Rua Teresópolis. Assim que despontava na rua, Zepeln vinha correndo em minha direção. Era nosso primeiro cachorro, um Daschund preto, esperto e brincalhão como ele só.

Eu estudava à tarde. Naquele final de tarde ele não estava me esperando. Estranhei. Desci correndo a rua. Era um dia quente. Com sede entrei voando em casa. Mas, parei, e esqueci da sede.

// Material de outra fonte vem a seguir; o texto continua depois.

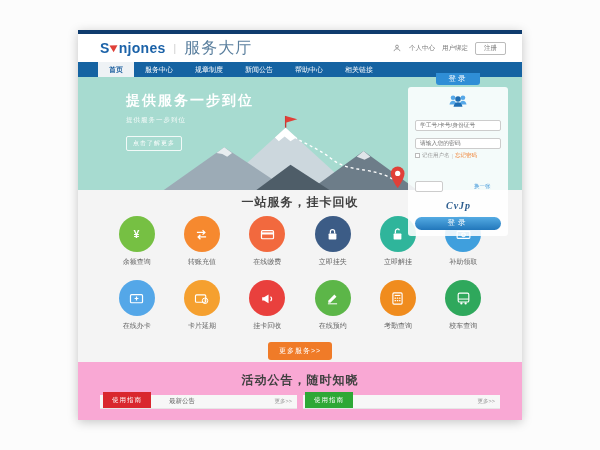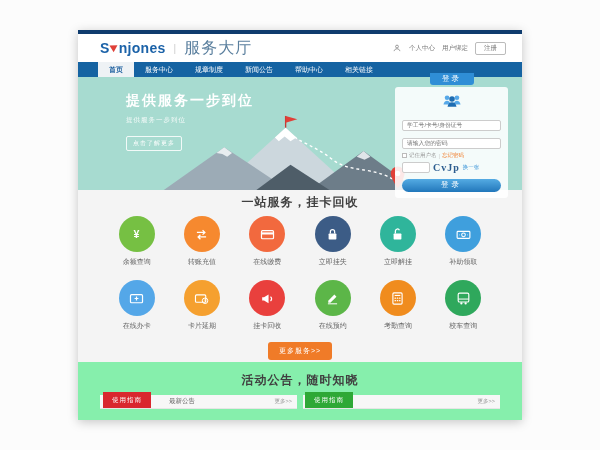"登录" .login { width: 113px -> 100px }
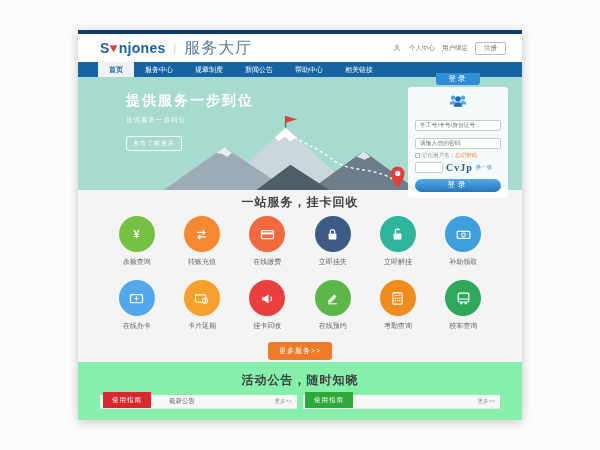"CvJp" .captcha-img { font-style: none -> italic; margin-top: none -> 38px }
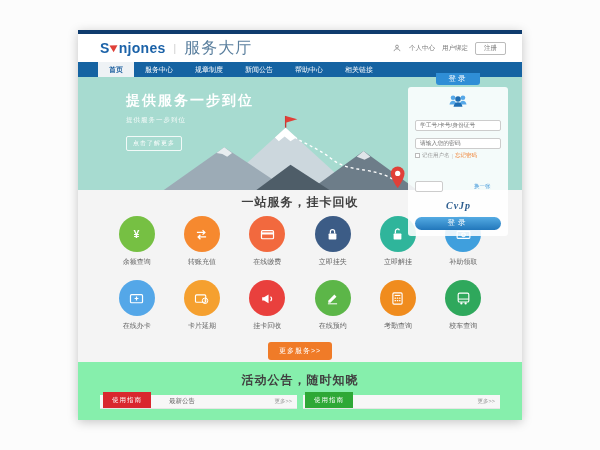"活动公告，随时知晓" .announce { background: #86efac -> #f9a8d4 }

— O que aconteceu? Perguntei a empregada e, logo apareceu a cozinheira. Nada responderam. Inquieta fui na direção do quarto de minha mãe. Elas me seguraram. Joguei minha pasta escolar, de couro verde, no chão. Desvencilhei-me.

— Onde está minha mãe? Repetia, e repetia. O quarto desmontado, e elas caladas, atrás de mim. Faltavam móveis na casa. Com muita dificuldade tentaram me deter. Corria pela casa, não parecia mais ser minha casa. Os móveis da varanda. As coleções de Gloxínias, Avencas, Violetas, as estantes vazias. Descontroladamente, subi as escadas. O nosso quarto. Desarrumado.

— Onde estão todos?

Cansada. Desci a escada. Sentei-me no primeiro degrau. Uma delas já estava com um copo de água. Tomei a água bem doce. Quando estendi o copo, ela o pegou e sentou-se ao meu lado. Maura era o seu nome. A outra não recordo o nome. Então, ela explicou que minha mãe foi levada para a casa dos pais dela, em outro estado, porque estava muito doente. A casa estava vazia porque nós, os quatro irmãos, iríamos fazer uma viagem de avião para São Paulo, que era para lá que a mudança havia seguido.

Não consigo lembrar do vazio que imperou em mim. Perguntei do meu gato malhado de amarelo, Miki. Disseram que estava pelo jardim. Procurei, mas não o encontrei. Ele gostava de subir nas árvores. Nada. Na horta também não. No galinheiro, só as galinhas que já procuravam o poleiro. Perguntei pelo Zepeln. Responderam que Dr. Camargo o levara. Senti confiança.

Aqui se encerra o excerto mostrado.